Thanks – your tests are helping tremendously.

Could you try a 2 proc run, but forcing both beads into the same MPI proc? You can accomplish this (for example) by forcing the split to be along the z-axis with

processors 1 1 2

and then generating the particles at z = 4 and 6 instead of -1 and 1. (For good measure, we should also try z = -6 and -4.)

chrisp · October 23, 2024, 2:51pm

Ran some more trials following your suggestions. First of all, I decided to isolate the effect on the z-axis, so both particles x and y coordinates are set to zero. MPI procs are separated with the
processors 1 1 2 command, newton is always set to off. Let’s name the particles 1 & 2, following the order in which they were created. This is a summary of my results:

z_1<0 (belongs to the bottom subdomain) while z_2>0. Bond contributions are actually calculated correctly.
z_1>0 while z_2<0. NO bond contributions. So just switching the domains of the particles gives different results.
z_1>z_2>0 or z_2>z_1>0. NO bond contributions.
z_1<z_2<0 or z_2<z_1<0. Correct bond contributions.

It looks like bond contributions will be accounted for when both particles belong to the bottom subdomain, but will be ignored when both belong to the top subdomain. There is also the peculiar case where the particles belong to different subdomains. This will only give correct results when particle 1 occupies the bottom subdomain.

Following that, I tested with 4 subdomains along the z axis and the results where similar. Bond contributions were calculated correctly only when both particles occupied the ‘lowest’ domain, and for the peculiar case where particle 1 occupied the lowest and particle 2 the second lowest domain.

I hope it can be of help

evoyiatzis · October 23, 2024, 3:13pm

Yes it is a bug. The serial version gives the correct results while the parallel version does not.

I suggest either adding a flag that only serial execution is allowed or reverting the PR for bond / angle / dihedral contribution to stress/mop. I am almost certain that the same problem will appear for angle / dihedral.

@chrisp can you also check if erroneous results are obtained for the parallel execution when angle / dihedral interactions are present?

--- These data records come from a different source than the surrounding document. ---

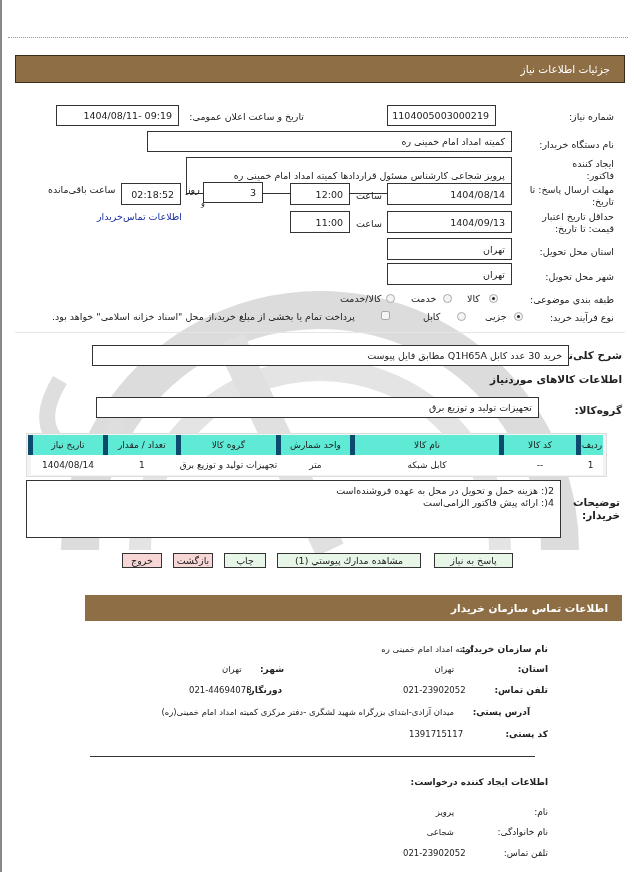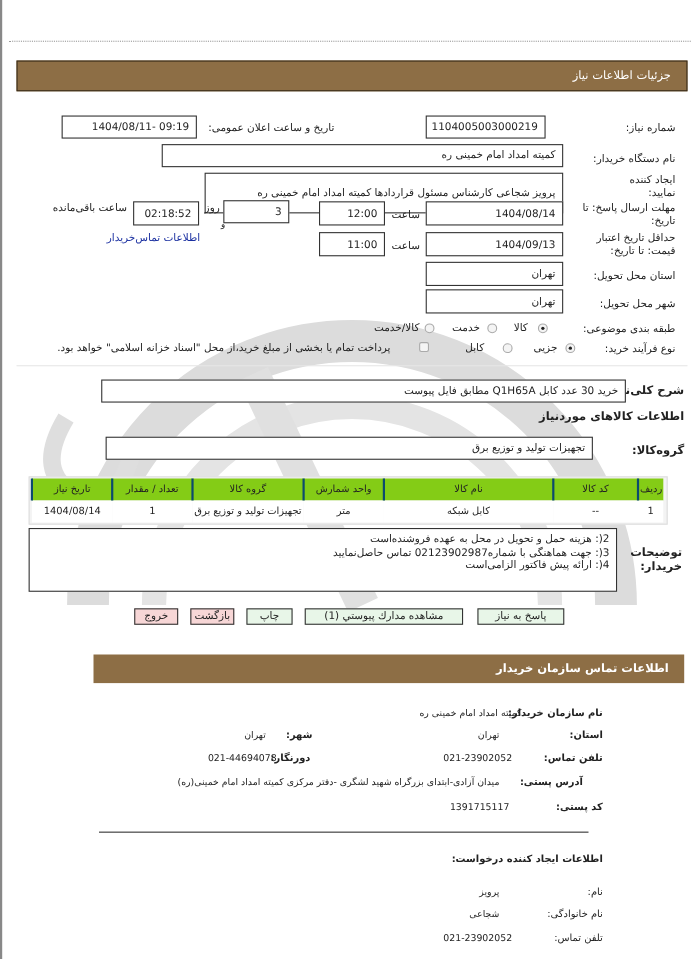"نمایید:" div { text: نمایید -> فاکتور }
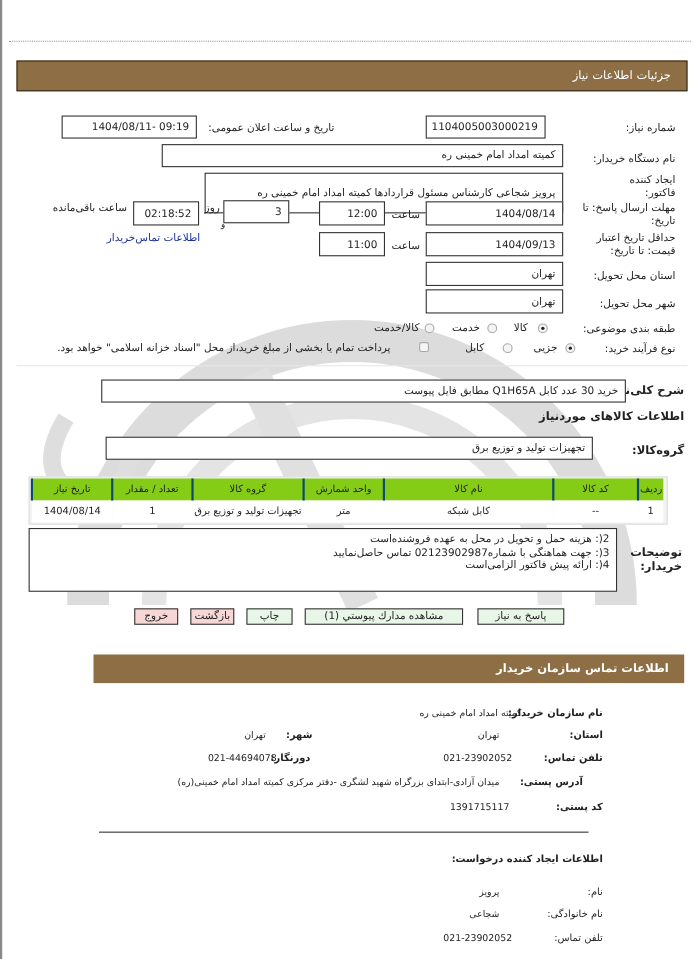"تاریخ نیاز" table.items th { background: #84cc16 -> #5eead4; border-left: 2px solid #0c4a6e -> 5px solid #0c4a6e }
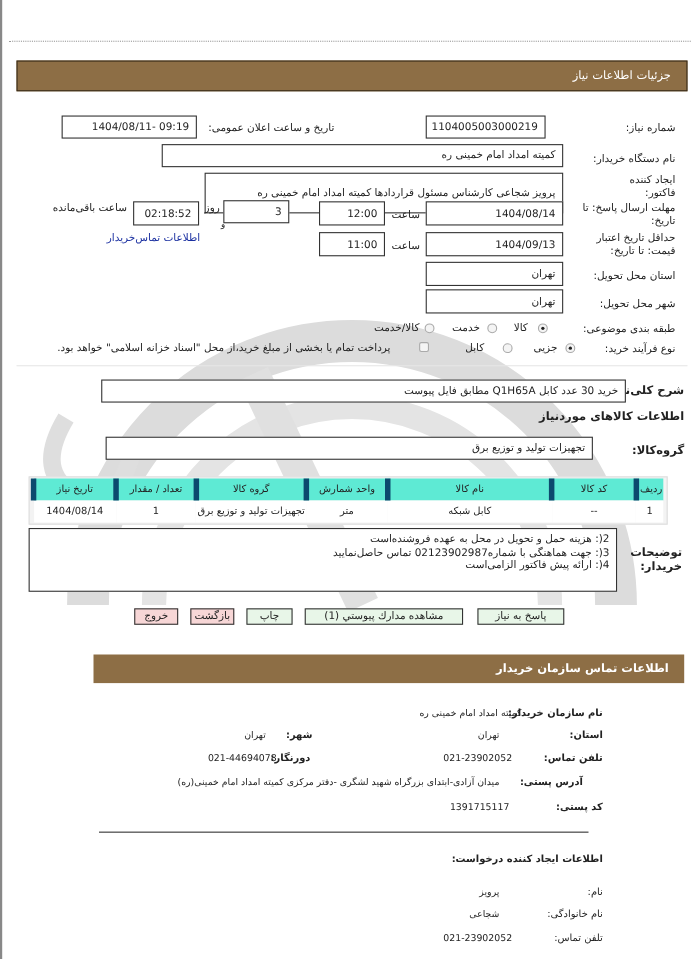"3(: جهت هماهنگی با شماره02123902987" div { html: <div>3(: جهت هماهنگی با شماره02123902987 تماس حاصل‌نمایید</div> -> none }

akohlmey · October 23, 2024, 4:14pm

Done in commit: Collected small changes and fixes by akohlmey · Pull Request #4357 · lammps/lammps · GitHub

srtee · October 24, 2024, 6:36am

I think I’ve found the bug:

In init(), bondflag and other flags are set inside the if (comm->me == 0) scope.

This means that all procs other than proc 0 have all flags set to zero. Thus, in compute_vector, calculations of all molecular contributions on procs > 0 are skipped.

This is consistent with @chrisp 's results where the only determinant triggering the bug was the bond being “owned” by the first proc (proc 0 in C++ numbering), whether the bond crossed subdomains or not (very good testing!!)

I will note that the “addressing” approach (all the m tests) in compute_vector and throughout the compute feels like there’s room for optimisation. Low-hanging fruit – the various local calculations should be done and tallied into values_local first, and then one big MPI_Allgather should be done at the end, to reduce MPI comms (and imbalance).